Content revision data:

____________________

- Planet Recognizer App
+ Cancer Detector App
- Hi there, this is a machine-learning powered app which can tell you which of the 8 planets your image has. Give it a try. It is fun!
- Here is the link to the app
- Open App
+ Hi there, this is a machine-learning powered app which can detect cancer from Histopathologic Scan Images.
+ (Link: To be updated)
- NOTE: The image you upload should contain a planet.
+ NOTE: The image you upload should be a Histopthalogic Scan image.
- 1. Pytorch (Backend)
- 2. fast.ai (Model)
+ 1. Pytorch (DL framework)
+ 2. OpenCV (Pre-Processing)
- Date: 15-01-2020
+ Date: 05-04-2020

____________________

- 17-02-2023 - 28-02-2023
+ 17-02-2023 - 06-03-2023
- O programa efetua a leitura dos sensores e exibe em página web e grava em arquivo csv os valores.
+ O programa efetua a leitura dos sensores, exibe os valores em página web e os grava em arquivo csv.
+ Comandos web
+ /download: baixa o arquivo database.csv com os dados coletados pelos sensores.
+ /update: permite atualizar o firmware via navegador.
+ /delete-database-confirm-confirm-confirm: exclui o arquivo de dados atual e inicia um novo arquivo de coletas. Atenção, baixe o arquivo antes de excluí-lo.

____________________

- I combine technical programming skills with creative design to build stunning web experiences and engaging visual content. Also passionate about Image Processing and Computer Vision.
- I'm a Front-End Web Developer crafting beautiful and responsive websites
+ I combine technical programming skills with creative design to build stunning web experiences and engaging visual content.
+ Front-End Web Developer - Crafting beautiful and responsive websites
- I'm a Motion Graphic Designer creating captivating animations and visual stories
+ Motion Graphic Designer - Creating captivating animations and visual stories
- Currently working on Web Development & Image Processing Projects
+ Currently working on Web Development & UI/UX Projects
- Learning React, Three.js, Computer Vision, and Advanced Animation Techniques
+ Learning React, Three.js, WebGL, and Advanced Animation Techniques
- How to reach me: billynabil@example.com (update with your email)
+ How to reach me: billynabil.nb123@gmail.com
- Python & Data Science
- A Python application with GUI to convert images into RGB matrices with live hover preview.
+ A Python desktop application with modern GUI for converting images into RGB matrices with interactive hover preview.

____________________

*Exercise goal*:
From the entries above, extract only the lines running from the one containing "Cancer Detector App" through the one containing "Histopathologic Scan Images.", inclusive.

*Solution to the exercise*:
+ Cancer Detector App
- Hi there, this is a machine-learning powered app which can tell you which of the 8 planets your image has. Give it a try. It is fun!
- Here is the link to the app
- Open App
+ Hi there, this is a machine-learning powered app which can detect cancer from Histopathologic Scan Images.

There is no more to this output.